今回紹介した6モデルは、いずれも現行で買えて規格もしっかりした実力派です。最後に選び方の要点を整理します。
・おしゃれさは帽体の大きさと形でほぼ決まる
・規格(JIS・SG・PSC)は必ず排気量区分とセットで確認する
・重量は1,400gを目安に、乗る時間の長さで判断する
・高級スポーツ系はArai VZ-RAM/SHOEI J-FORCE IV
・国産コスパ系はOGK EXCEED-2/AVAND-2
・ビンテージ系はBELL Custom 500/TT&CO. スーパーマグナム
・別売りシールドやインカムの費用も予算に含める
最初の一歩は、まず自分の頭囲をメジャーで測ることです。
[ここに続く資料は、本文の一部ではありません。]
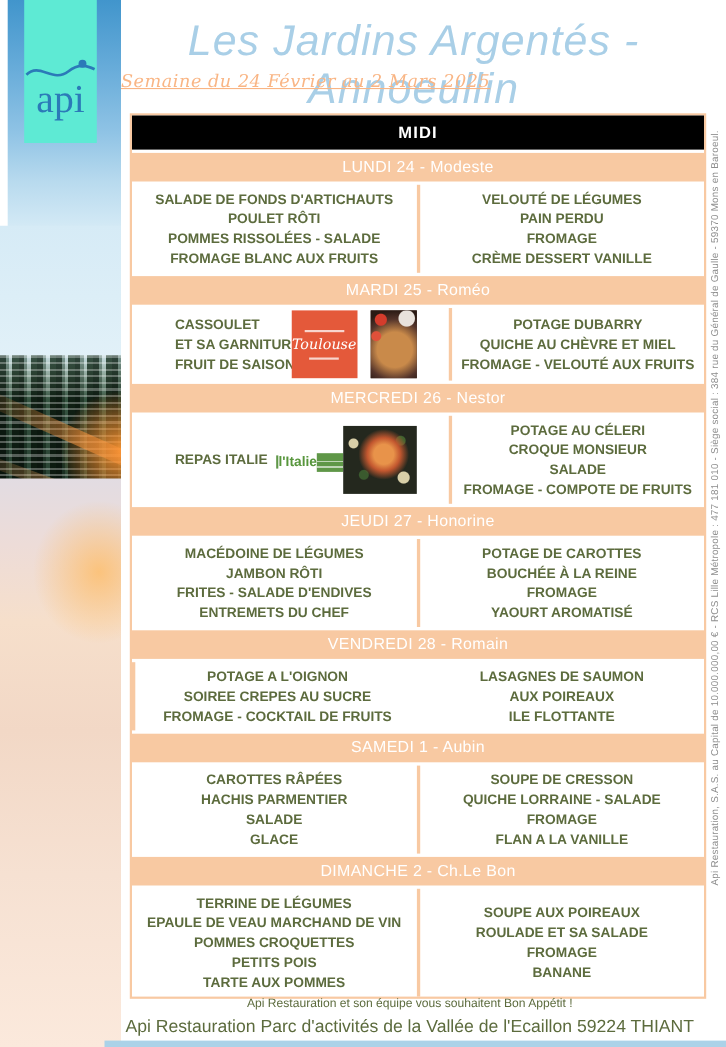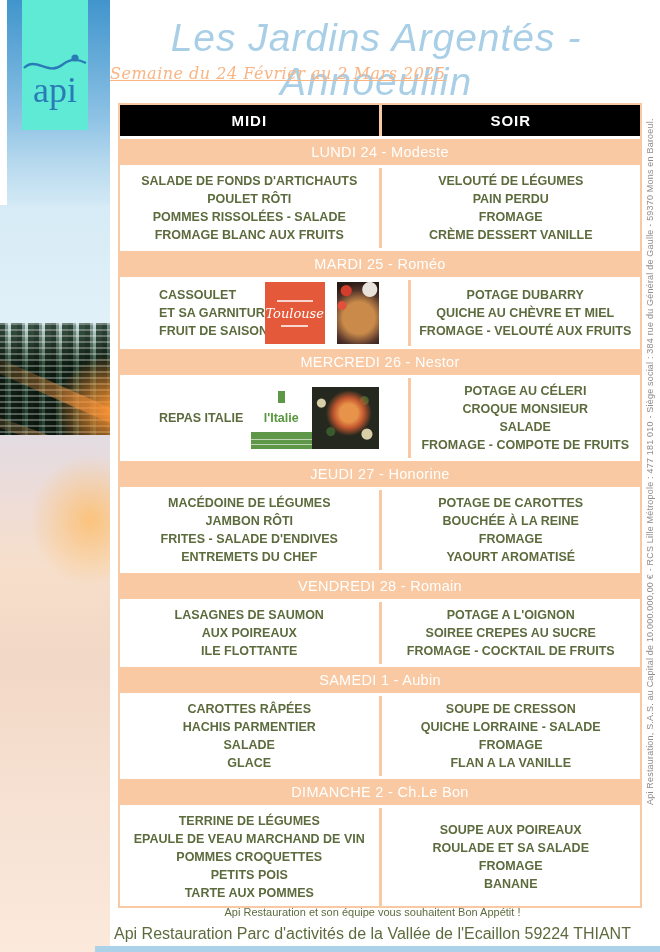"SOIR" div.col-header { html: <div>SOIR</div> -> none }
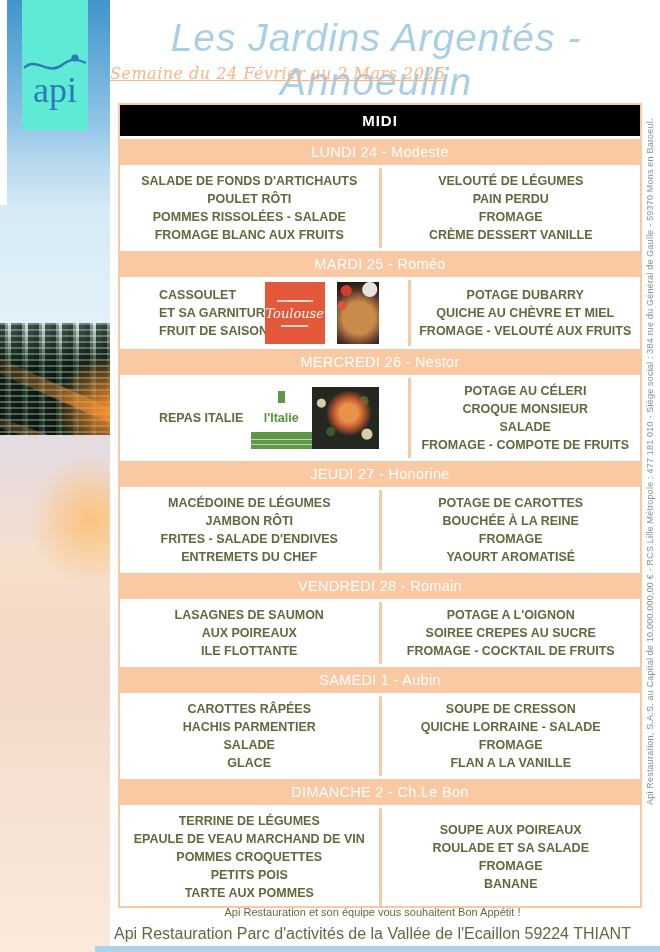"l'Italie" .it-left { flex-direction: column -> row }
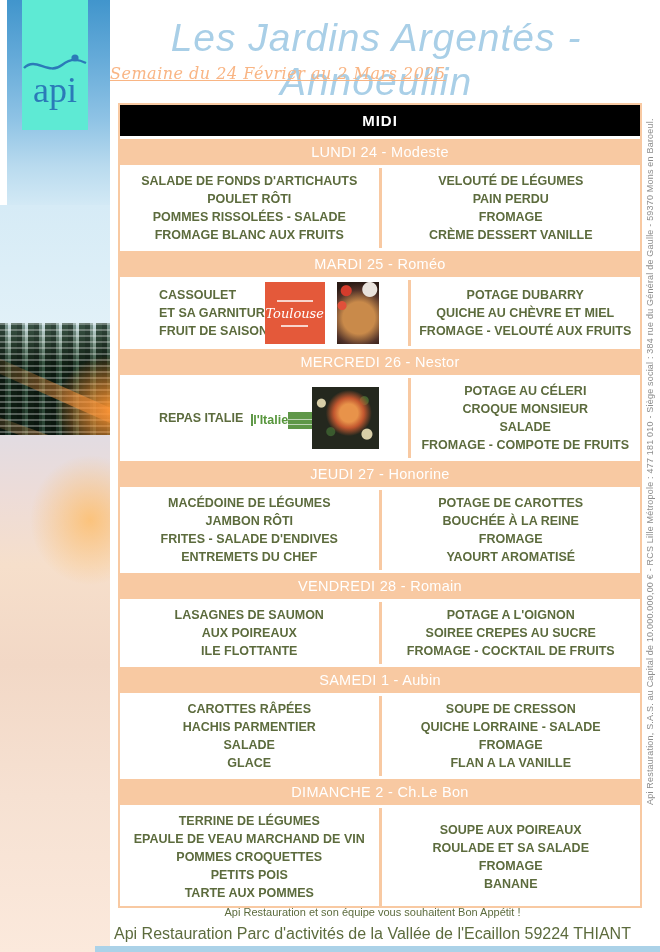"LASAGNES DE SAUMON" div.menu-cell { order: before "POTAGE A L'OIGNON" -> after "POTAGE A L'OIGNON" }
そのうえで、よく乗るシーンに合わせて価格帯とタイプを絞り込み、可能なら実店舗で試着して頬や額のフィットを確かめましょう。サイズと規格さえ外さなければ、見た目も実用も満足できる1個に必ず出会えます。お気に入りのヘルメットで、週末のツーリングをもっと楽しんでください。なお、価格・仕様は変動するため、最新情報は各メーカーの公式サイト(アライ/SHOEI/OGK KABUTO/BELL(アクティブ)/TT&CO.)でご確認ください。